As snow piles up along our streets and the temperatures hover in the teens, it begins to look like tiny pieces of glass are twinkling on the white drifts lighting our path along the sidewalk. It sounds pretty, I know, but I’ve passed the point this winter where I appreciate its aesthetic allure.
In this relentless cycle of snowstorms, I’ve moved on to what might light up my heart and soul or just be plain fun while this bone-chilling drama plays out. And I’m happy to say in a few cases I’ve been transported from the glacier feel outside the door to toastier places beyond.
A few weeks ago it was the music and sheer electricity of Billy Joel at Madison Square Garden, an experience that allowed me to reach back and reminisce about my high school days, sing along with loved ones and thousands of strangers simultaneously and revel in the headiness of the beat and mesmerizing visual stimulation.
And where that rock ’n roll escape allowed me to touch base with the old, a wine tasting featuring the wines of Tuscany at a restaurant just two blocks from my front door made for a cozy introduction to some new.
More than a dozen years ago I took a wine course in New York for the sole purpose of learning what I like and then how to describe it when selecting a wine on a restaurant list or in a store. I’m no connoisseur. I don’t have a sophisticated wine palate. I had just flown by the seat of my pants too many times and left near-full glasses idle on the table. What a waste. It had to change.
That class taught me that I gravitate to white wine and it narrowed down my specific tastes by grape. This time I went into the tasting with a desire to open up to new experiences on my palate. What could I add to my repertoire? Maybe I could stop skipping the ‘red’ section on every list and find one that made me sing.
Move forward and grow. Let it roll around in my mouth, try it with some cheese, have fun describing how it hits the roof of my mouth, listen to an expert describe the history and region of each. In between, laugh with friends and enjoy how those laughs escalate with each glass.
Over the hours, learn that I like a Baby Brunello better than its “parent.” Realize that I appreciate a nice Barolo. Ultimately reinforce that my favorite of all has bubbles.
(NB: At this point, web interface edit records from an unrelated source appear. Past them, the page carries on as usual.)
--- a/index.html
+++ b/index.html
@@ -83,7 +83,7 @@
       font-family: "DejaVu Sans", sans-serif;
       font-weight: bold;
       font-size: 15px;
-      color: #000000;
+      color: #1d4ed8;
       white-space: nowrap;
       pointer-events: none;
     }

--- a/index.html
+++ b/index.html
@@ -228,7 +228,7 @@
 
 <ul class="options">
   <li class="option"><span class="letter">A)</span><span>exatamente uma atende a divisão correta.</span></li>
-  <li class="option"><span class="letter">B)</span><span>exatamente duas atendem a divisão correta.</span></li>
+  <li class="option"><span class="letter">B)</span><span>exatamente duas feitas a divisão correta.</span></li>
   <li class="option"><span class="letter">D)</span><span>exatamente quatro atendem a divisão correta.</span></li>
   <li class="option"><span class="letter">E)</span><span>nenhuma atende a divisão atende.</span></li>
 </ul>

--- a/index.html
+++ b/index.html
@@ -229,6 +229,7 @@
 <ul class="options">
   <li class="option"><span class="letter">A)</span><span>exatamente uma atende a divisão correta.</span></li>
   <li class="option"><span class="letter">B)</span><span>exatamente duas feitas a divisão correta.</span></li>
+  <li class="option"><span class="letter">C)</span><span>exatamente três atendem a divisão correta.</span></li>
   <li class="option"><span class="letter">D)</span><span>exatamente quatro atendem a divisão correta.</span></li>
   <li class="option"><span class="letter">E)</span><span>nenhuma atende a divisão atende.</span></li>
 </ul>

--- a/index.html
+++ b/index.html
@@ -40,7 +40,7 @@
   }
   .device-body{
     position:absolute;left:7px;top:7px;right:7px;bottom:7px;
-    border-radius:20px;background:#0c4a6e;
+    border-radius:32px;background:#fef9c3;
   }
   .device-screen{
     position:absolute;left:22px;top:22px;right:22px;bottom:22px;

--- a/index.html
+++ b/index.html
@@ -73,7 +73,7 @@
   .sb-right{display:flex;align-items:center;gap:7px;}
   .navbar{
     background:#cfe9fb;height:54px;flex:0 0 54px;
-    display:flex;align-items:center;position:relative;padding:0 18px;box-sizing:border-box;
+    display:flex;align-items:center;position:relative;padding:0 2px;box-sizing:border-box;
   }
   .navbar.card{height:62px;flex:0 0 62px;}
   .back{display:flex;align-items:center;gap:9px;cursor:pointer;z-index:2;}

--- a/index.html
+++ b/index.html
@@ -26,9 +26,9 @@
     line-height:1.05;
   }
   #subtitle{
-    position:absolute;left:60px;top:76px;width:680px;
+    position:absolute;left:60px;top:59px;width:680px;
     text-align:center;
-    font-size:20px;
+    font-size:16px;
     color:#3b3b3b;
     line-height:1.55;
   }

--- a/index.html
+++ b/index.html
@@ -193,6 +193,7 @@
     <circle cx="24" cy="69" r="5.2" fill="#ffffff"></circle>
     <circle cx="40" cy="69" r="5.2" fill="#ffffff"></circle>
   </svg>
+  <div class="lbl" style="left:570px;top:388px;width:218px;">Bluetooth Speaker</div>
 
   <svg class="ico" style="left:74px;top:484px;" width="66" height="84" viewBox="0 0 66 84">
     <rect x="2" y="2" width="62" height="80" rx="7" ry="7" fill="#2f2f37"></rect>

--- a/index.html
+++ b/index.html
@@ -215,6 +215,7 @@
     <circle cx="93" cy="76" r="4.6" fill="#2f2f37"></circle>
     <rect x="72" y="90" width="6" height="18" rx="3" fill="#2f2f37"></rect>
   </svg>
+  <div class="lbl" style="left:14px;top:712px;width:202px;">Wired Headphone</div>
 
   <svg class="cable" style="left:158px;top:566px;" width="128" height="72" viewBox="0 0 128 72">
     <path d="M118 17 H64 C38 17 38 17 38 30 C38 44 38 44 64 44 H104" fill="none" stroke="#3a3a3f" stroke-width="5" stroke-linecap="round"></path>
This being transported thing, there’s definitely something to it. Not just when the snow is hemming us in but anything at all – a job we hate, a harping loved one, a crushing bore of a routine, clutter in our home. Seeking out experiences that uplift beyond the typical, separate us from our ‘devices’ for a few hours and connect us with others … well, sometimes I need a reminder how crucial that is to living. Really living.
Then, when I step back out into icy reality, I am insulated by an aura of warmth and joy. And those twinkling glints of light off the snow have a magical quality. At least for a while.